AIM OF THE TASK: Exactly as they appear below, repeat the lines from the one with "[129,644,376,658] However, you" through the one with "[151,668,164,679] [73,700,349,716] it.", and no others.

EXTRACTED INFORMATION:
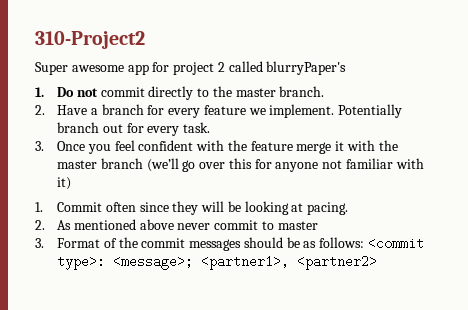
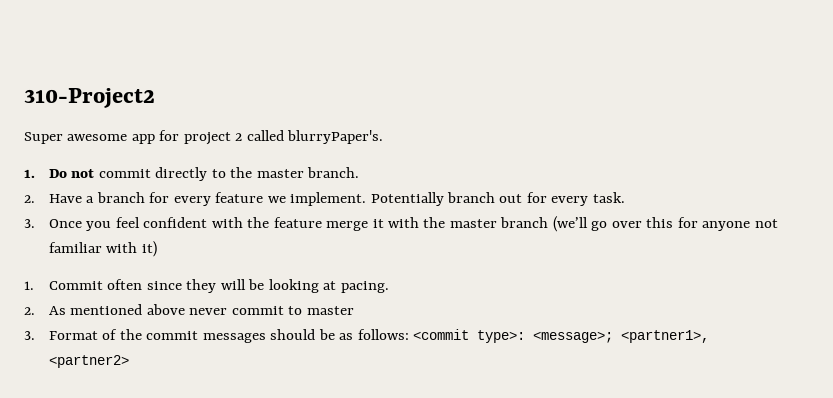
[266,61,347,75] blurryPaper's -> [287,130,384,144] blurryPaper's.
* * *
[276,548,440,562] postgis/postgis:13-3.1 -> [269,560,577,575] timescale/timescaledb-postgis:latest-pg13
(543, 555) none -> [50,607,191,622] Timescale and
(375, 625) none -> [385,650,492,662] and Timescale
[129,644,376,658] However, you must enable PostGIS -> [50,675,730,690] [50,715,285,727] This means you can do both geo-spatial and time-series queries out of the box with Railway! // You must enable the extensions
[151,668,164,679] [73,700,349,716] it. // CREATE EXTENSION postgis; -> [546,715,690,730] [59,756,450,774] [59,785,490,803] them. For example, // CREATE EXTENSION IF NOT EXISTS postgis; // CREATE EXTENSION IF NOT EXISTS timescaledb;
* * *
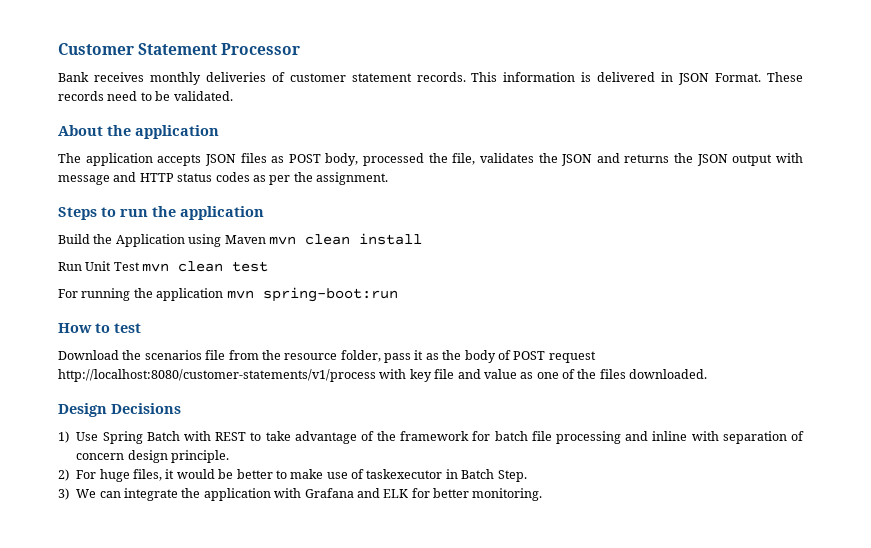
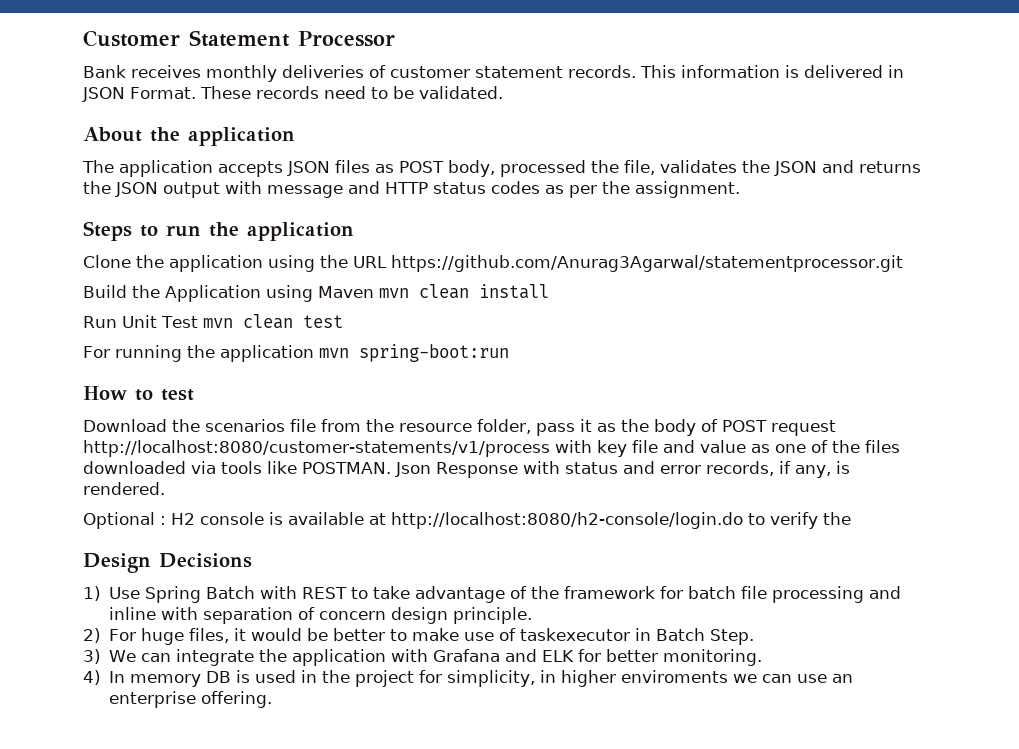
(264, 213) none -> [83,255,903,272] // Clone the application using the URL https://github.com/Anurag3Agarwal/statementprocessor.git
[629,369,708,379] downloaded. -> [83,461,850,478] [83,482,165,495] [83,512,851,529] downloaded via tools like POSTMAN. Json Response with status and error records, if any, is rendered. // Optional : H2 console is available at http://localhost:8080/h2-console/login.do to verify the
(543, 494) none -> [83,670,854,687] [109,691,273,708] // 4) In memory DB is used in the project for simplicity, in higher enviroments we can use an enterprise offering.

EXERCISE RESULT:
[129,644,376,658] However, you must enable PostGIS -> [50,675,730,690] [50,715,285,727] This means you can do both geo-spatial and time-series queries out of the box with Railway! // You must enable the extensions
[151,668,164,679] [73,700,349,716] it. // CREATE EXTENSION postgis; -> [546,715,690,730] [59,756,450,774] [59,785,490,803] them. For example, // CREATE EXTENSION IF NOT EXISTS postgis; // CREATE EXTENSION IF NOT EXISTS timescaledb;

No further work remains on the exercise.